▸ Material shown

--- START ---

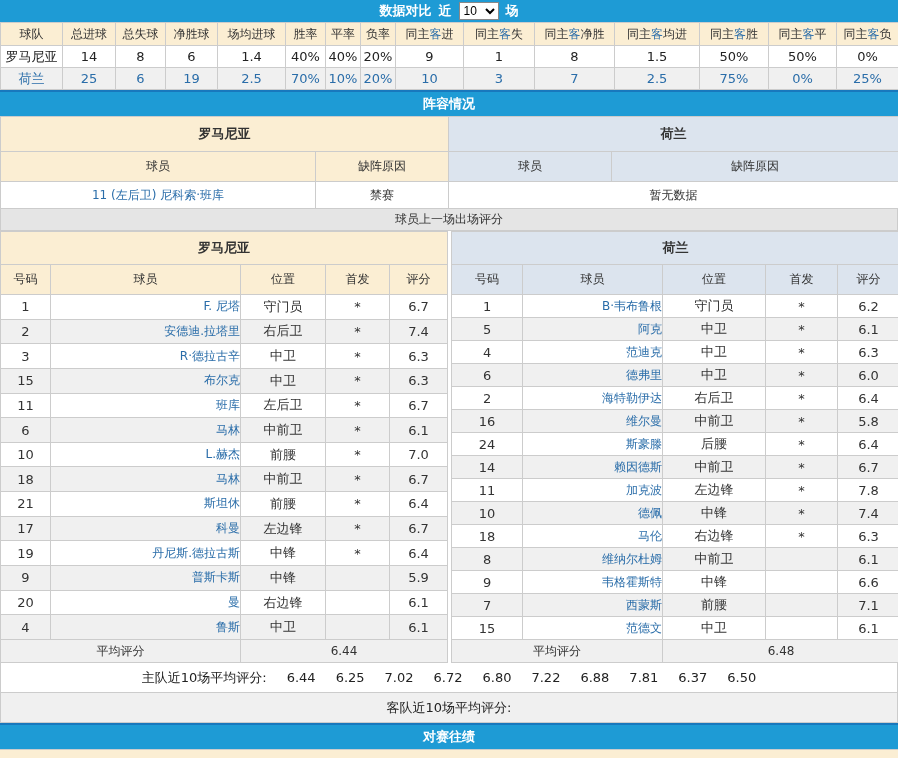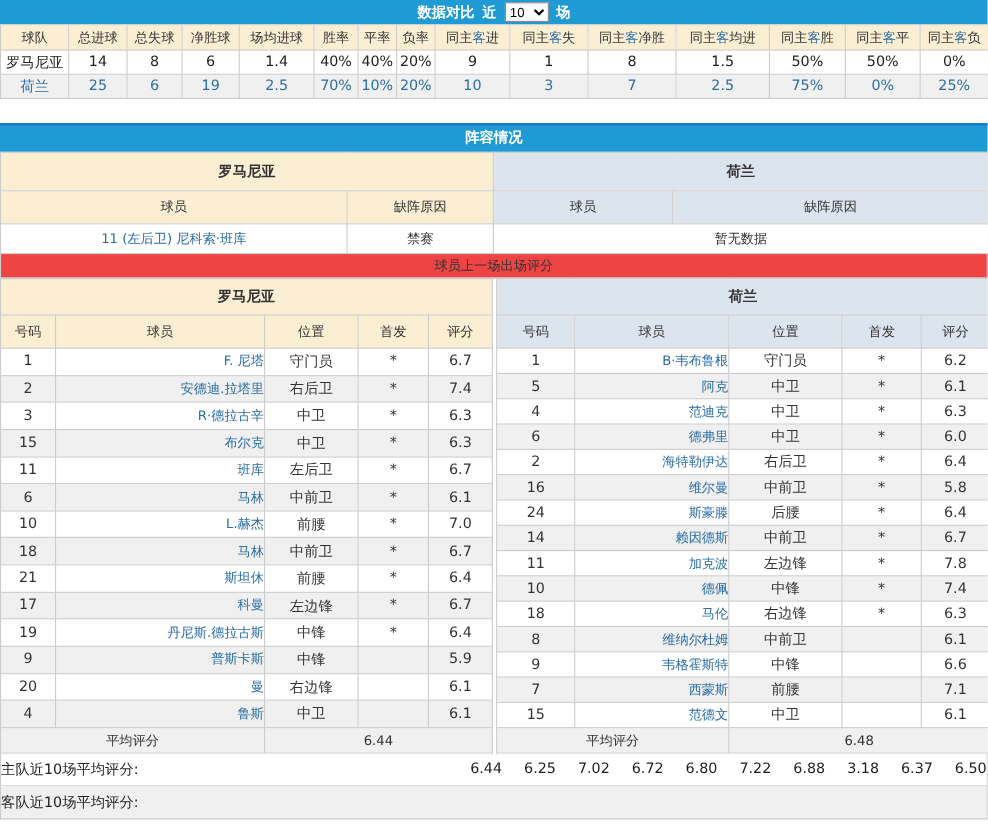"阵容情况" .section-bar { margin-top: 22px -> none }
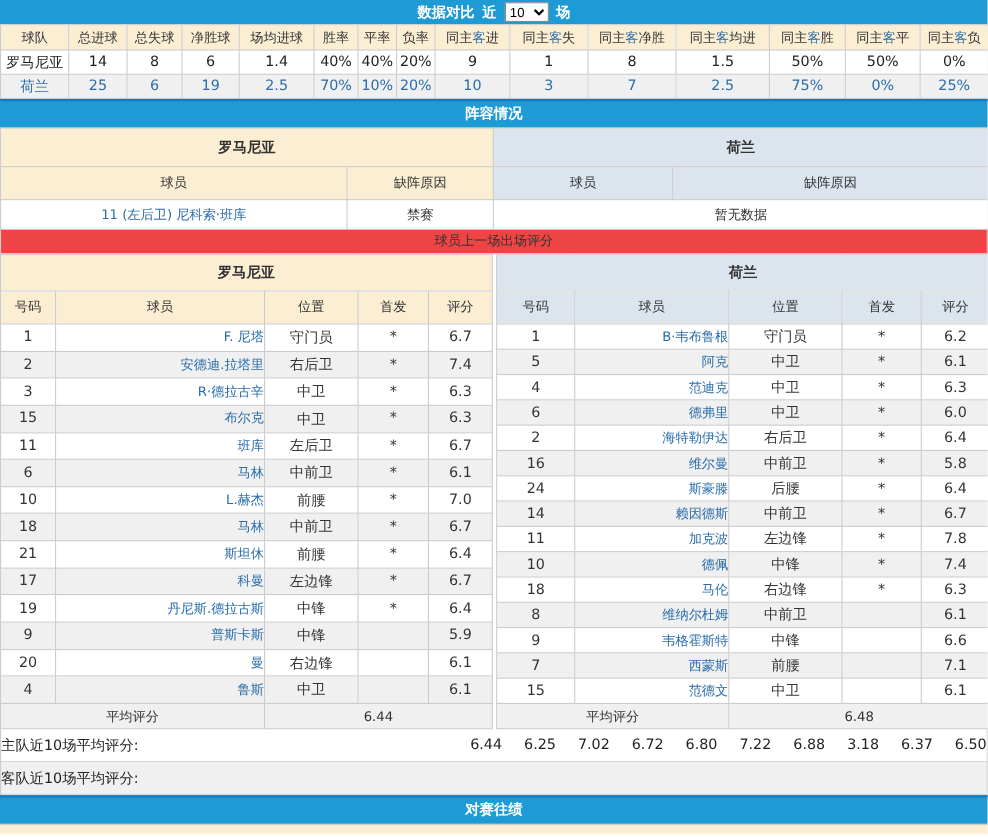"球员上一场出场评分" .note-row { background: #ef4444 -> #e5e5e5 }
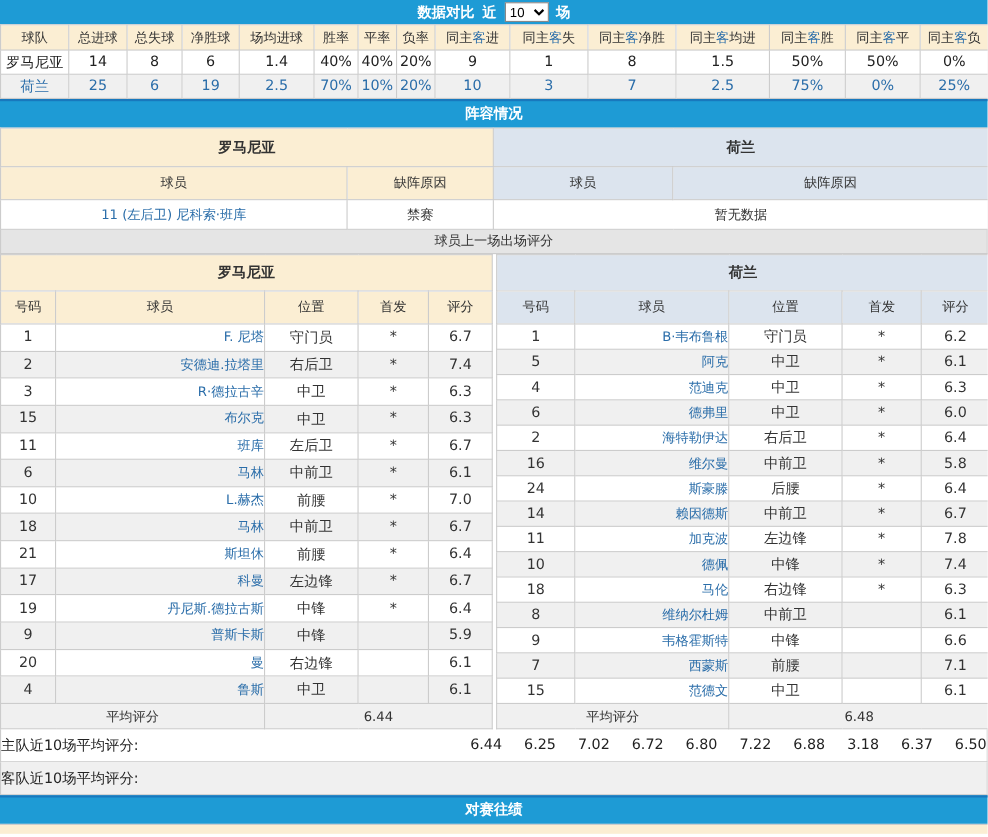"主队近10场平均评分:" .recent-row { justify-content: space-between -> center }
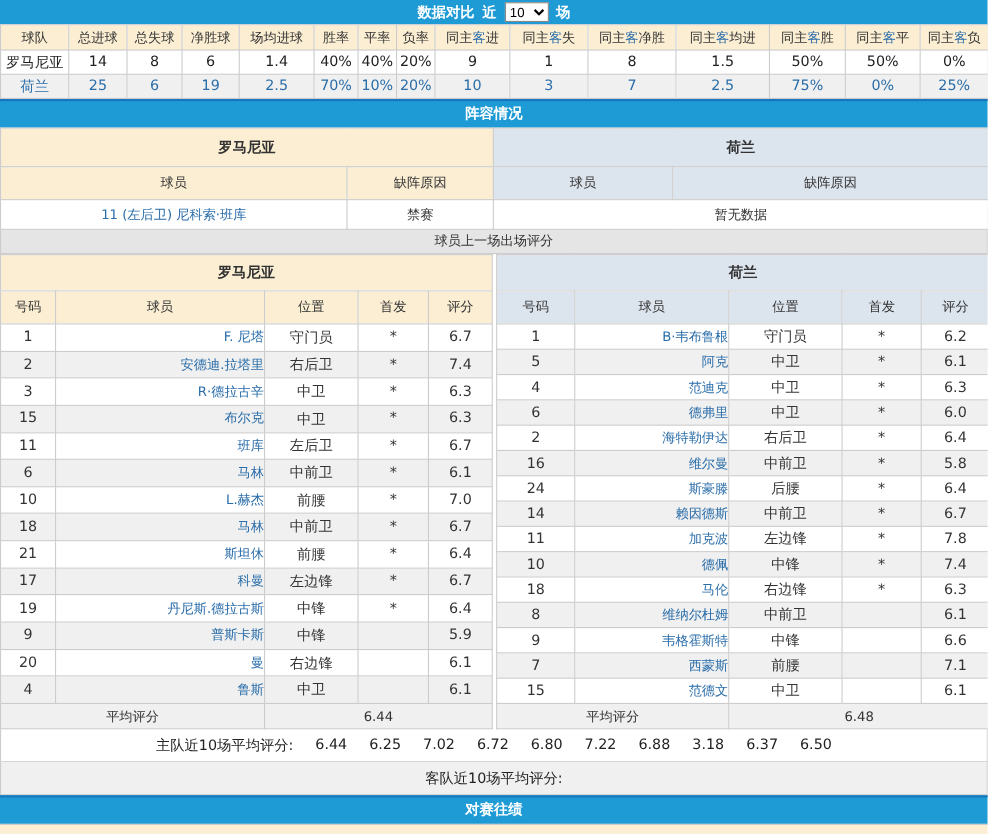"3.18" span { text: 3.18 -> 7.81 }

--- END ---
--- START ---

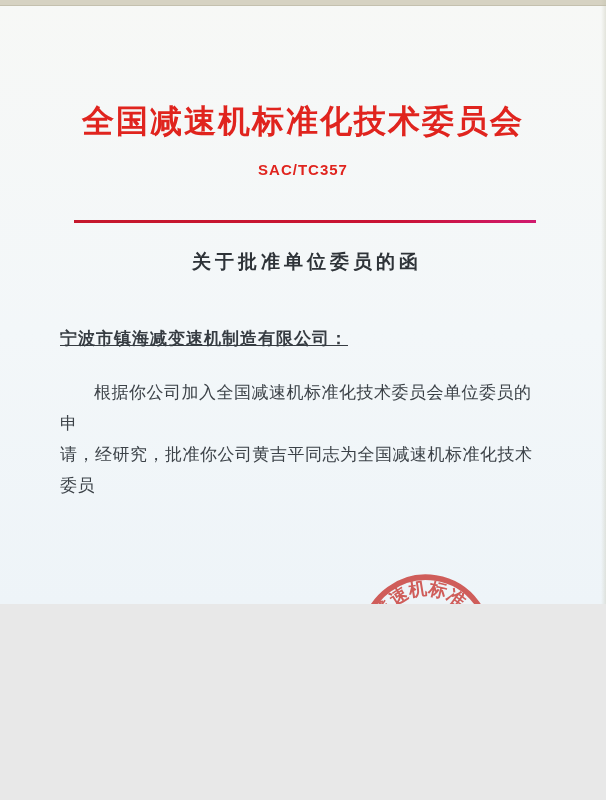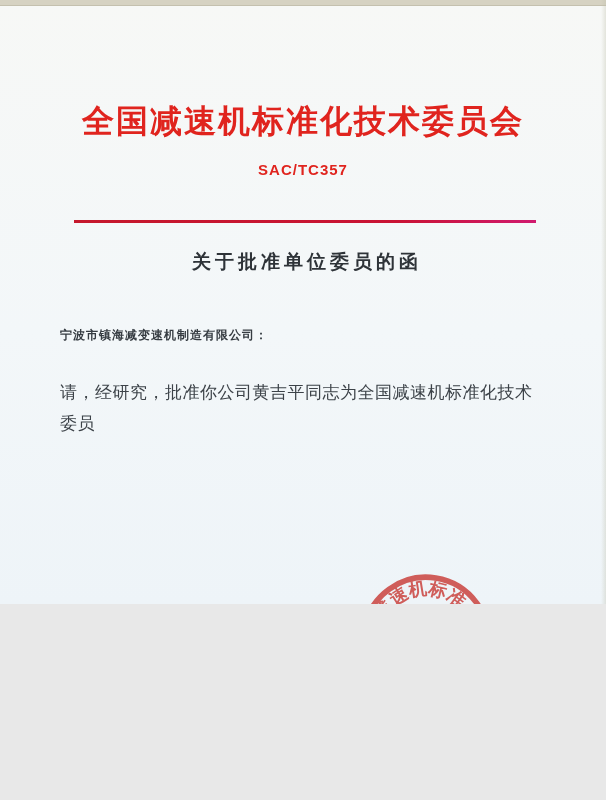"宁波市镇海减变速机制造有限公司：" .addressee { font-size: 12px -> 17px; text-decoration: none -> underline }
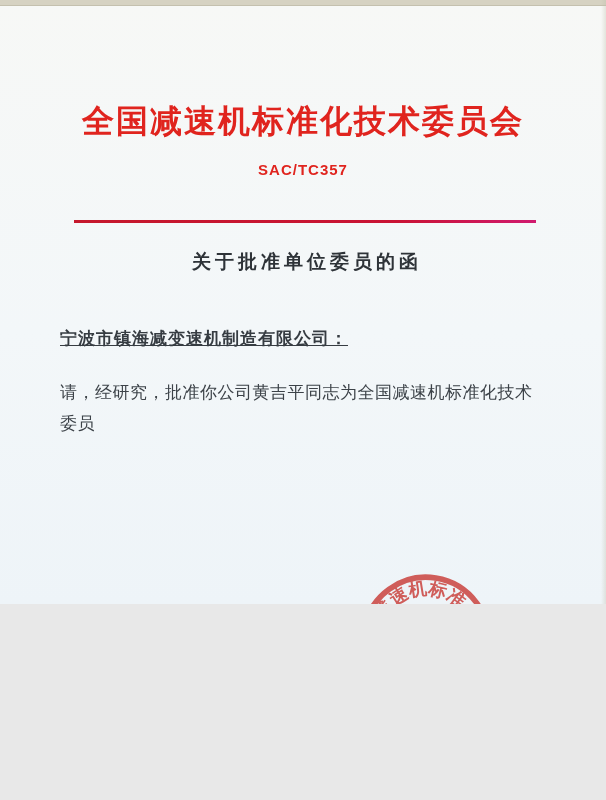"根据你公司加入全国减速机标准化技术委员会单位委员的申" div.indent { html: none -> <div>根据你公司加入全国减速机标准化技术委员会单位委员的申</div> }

--- END ---

▸ Work order
Copy the entries above exactly, but only the stretch from the line containing "justify-content: space-between ->" through the line containing "text: 3.18 ->". Keep both end lines; drop the pictures.

▸ Exercise result
"主队近10场平均评分:" .recent-row { justify-content: space-between -> center }
"3.18" span { text: 3.18 -> 7.81 }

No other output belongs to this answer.